Parece absurdo, mas autores inconformados com seus resultados negativos, tendem a valorizar mais suas análises de subgrupo. Certa feita, um estudo publicado no New England Journal of Medicine não encontrou diferença de desfecho cardiovascular entre pacientes randomizados para comprimido de ômega-3 ou placebo. Veja o que foi escrito:
“However, there was a 27% reduction in major cardiovascular events with ALA among women, which approached significance (hazard ratio, 0.73; 95% CI, 0.51 to 1.03; P=0.07)”.
Em geral, a comunidade científica é (corretamente) cética quanto a análises de subgrupo. Assim, fica difícil que um autor conclua um estudo como plenamente positivo baseado apenas no resultado de subgrupo. Mas ao trazer a possibilidade de benefício em algum subgrupo, ou autores confundem o leitor, amenizando o impacto da informação negativa. Isso funciona e a gente nem percebe. Melhor dar uma informação negativa seguida de uma positiva (subgrupo), do que apenas concluir pela negatividade.
Há algum tempo devo neste Blog uma postagem dedicada especificamente a análise de subgrupo.
3. Estudo truncado: essa é genial. Imaginem que (por sorte) o Bahia faça um gol, aos 25 minutos do primeiro tempo. Neste momento, com o jogo 1 x 0 para o Bahia, digo que está provada a superioridade do Bahia e interrompo o jogo. Apesar de uma atitude grosseira em um jogo de futebol, esta é a forma mais elegante de usar do problemas das múltiplas comparações em ensaios clínicos. Elegante porque se utiliza do argumento (pseudo) ético de que não podemos deixar um grupo sem o uso da terapia, pois ficou provado seu benefício. O problema é que não foi demonstrado benefício de uma forma metodologicamente segura, pois o estudo sendo interrompido precocemente carece de precisão. Na verdade, anti-ético é concluir algo com falsidade.
Estudos como PRAMI, PREDIMED, JUPITER, FAME-2, PROWESS são alguns dos muitos que já citamos nesse Blog.
As Ilusões do Mundo Real
A falta de percepção do fenômeno das múltiplas comparações faz com que muitas vezes consideremos como tão inusitado um evento, que este só pode ter sido decorrente de algum plano maior.

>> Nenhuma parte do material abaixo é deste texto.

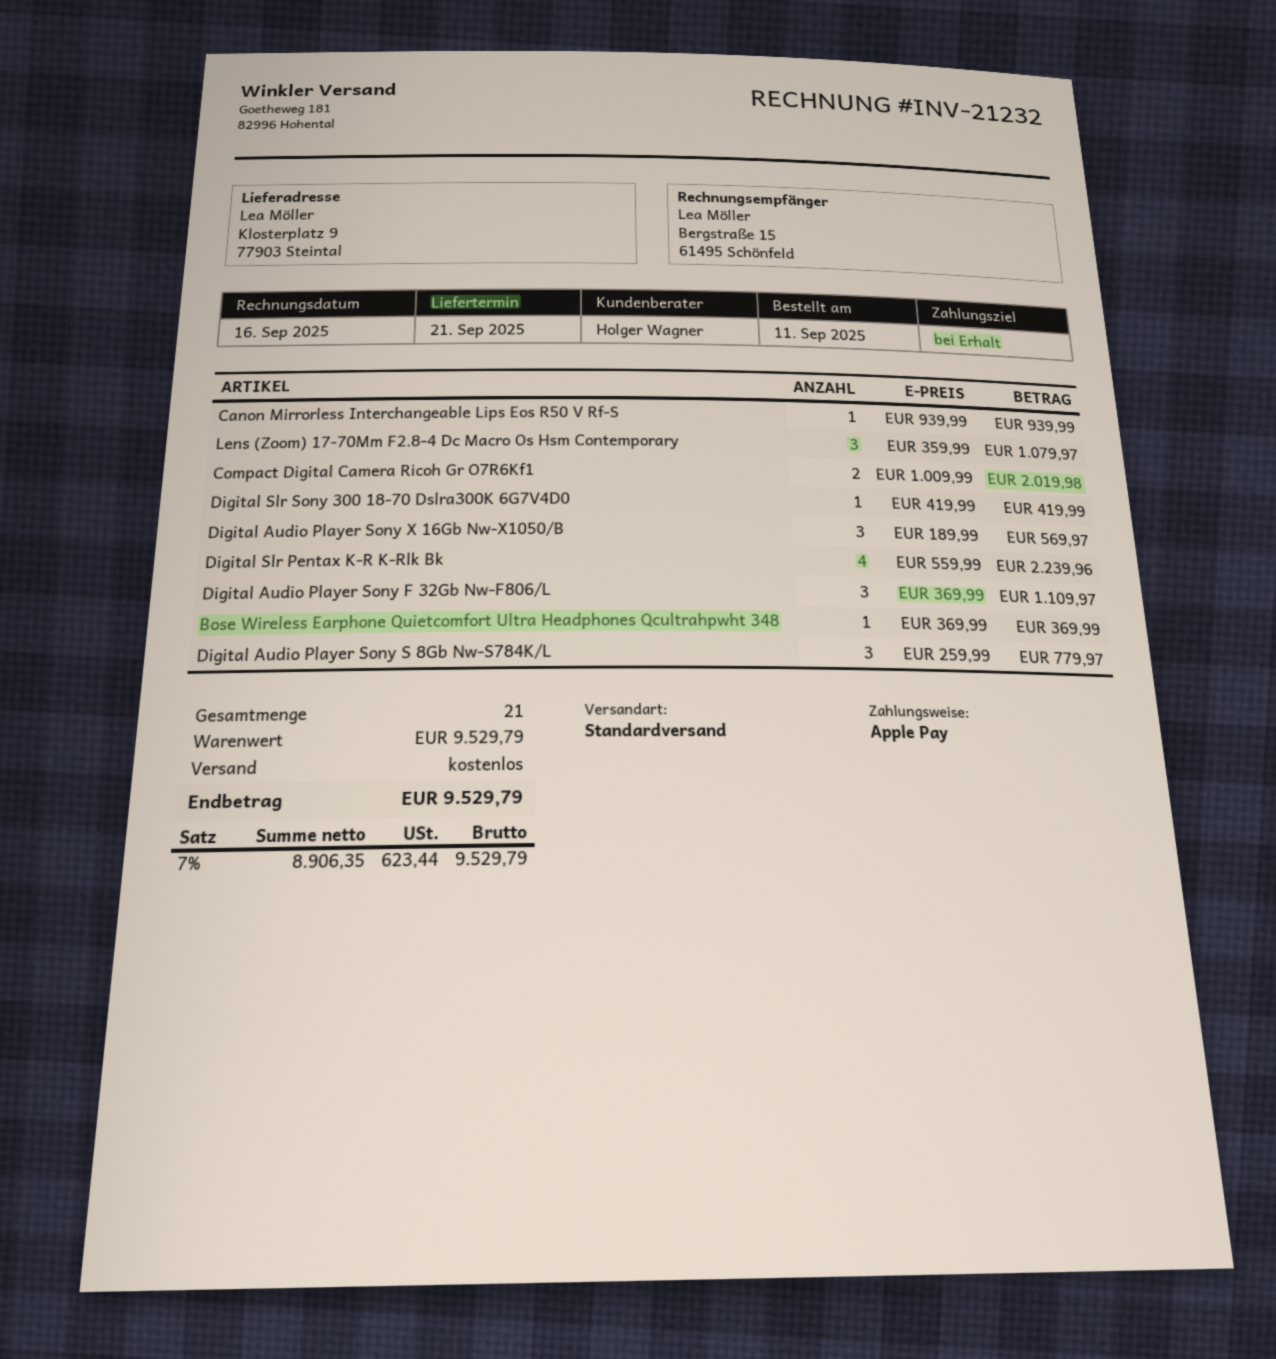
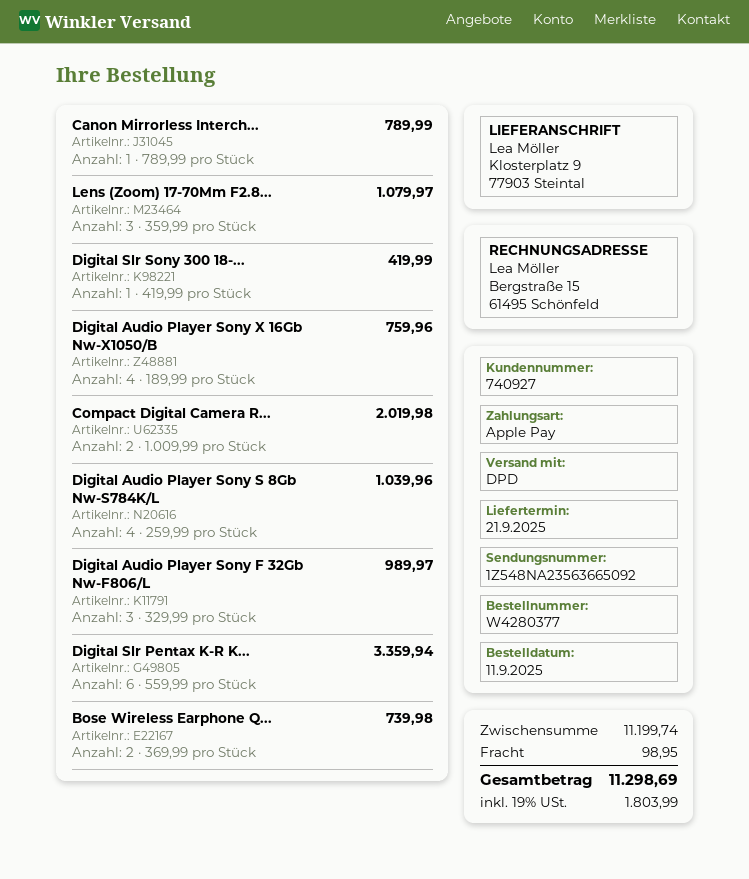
shipping method: standard -> DPD
Canon Mirrorless Interchangeable Lips Eos R50 V Rf-S: 1 x 939.99 = 939.99 -> 1 x 789.99 = 789.99
Digital Audio Player Sony X 16Gb Nw-X1050/B: 3 x 189.99 = 569.97 -> 4 x 189.99 = 759.96
Digital Slr Pentax K-R K-Rlk Bk: 4 x 559.99 = 2239.96 -> 6 x 559.99 = 3359.94
Digital Audio Player Sony F 32Gb Nw-F806/L: 3 x 369.99 = 1109.97 -> 3 x 329.99 = 989.97
Bose Wireless Earphone Quietcomfort Ultra Headphones Qcultrahpwht 348: 1 x 369.99 = 369.99 -> 2 x 369.99 = 739.98
Digital Audio Player Sony S 8Gb Nw-S784K/L: 3 x 259.99 = 779.97 -> 4 x 259.99 = 1039.96
subtotal: 9529.79 -> 11199.74
shipping: 0.00 -> 98.95
tax: 7% = 623.44 -> 19% = 1803.99
total: 9529.79 -> 11298.69

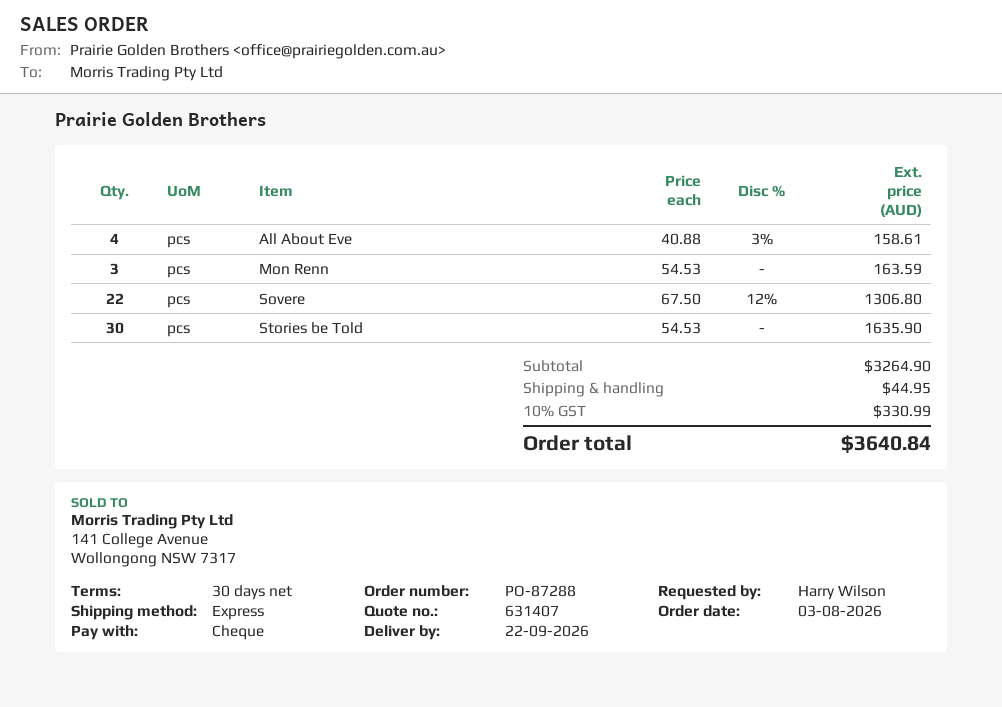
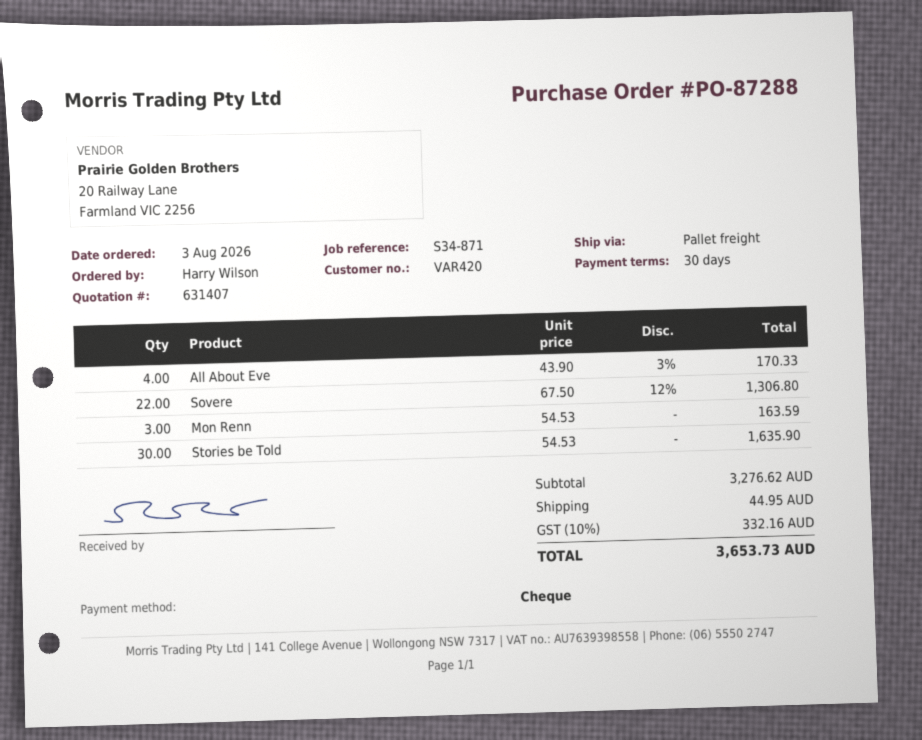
shipping method: express -> pallet freight
All About Eve: 4 x 40.88 - 3% = 158.61 -> 4 x 43.90 - 3% = 170.33
subtotal: 3264.90 -> 3276.62
tax: 10% = 330.99 -> 10% = 332.16
total: 3640.84 -> 3653.73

Nesta cena do filme "O Estranho Caso de Benjamin Button" (vide abaixo), o personagem principal argumenta o quanto improvável tenha sido o acidente que ocorreu com Daisy. Ele descreve a sequência de pequenos eventos necessários para terminar no desfecho do acidente. Uma sequência de tantos eventos ocorrendo na hora certa, no lugar certo, que se torna altamente improvável o que ocorreu com ela. Tão improvável que isto não poderia ter ocorrido por acaso. Afastado o acaso, sobre a causa. Então ele insinua que algo tem que ter causado aquilo, imagino algo como Deus ou destino.
Sim, é improvável aquilo ter ocorrido com Daisy. No entanto, no mundo não há apenas uma Daisy candidata ao atropelamento. Há bilhões de Daisys, cada uma com sua mínima probabilidade deste evento, resultando em uma altíssima probabilidade de um atropelamento acontecer com alguma Daisy no mundo. É o problemas das múltiplas tentativas. O mesmo fenômeno.
No entanto, nós sofremos do vies da falácia narrativa, quando contamos a história de frente para trás. Uma vez ocorrendo um fenômeno, procuramos uma causa platônica retrospectivamente, sem perceber que aquilo pode ter sido decorrente do acaso.
Deus não planeja o mal para as pessoas. Deus prefere reger o mundo pelo acaso, como discutimos na postagem “A Oração do Acaso”. É por isso que o mundo é repleto de fenômenos estatísticos explicando o que não pode ser explicado.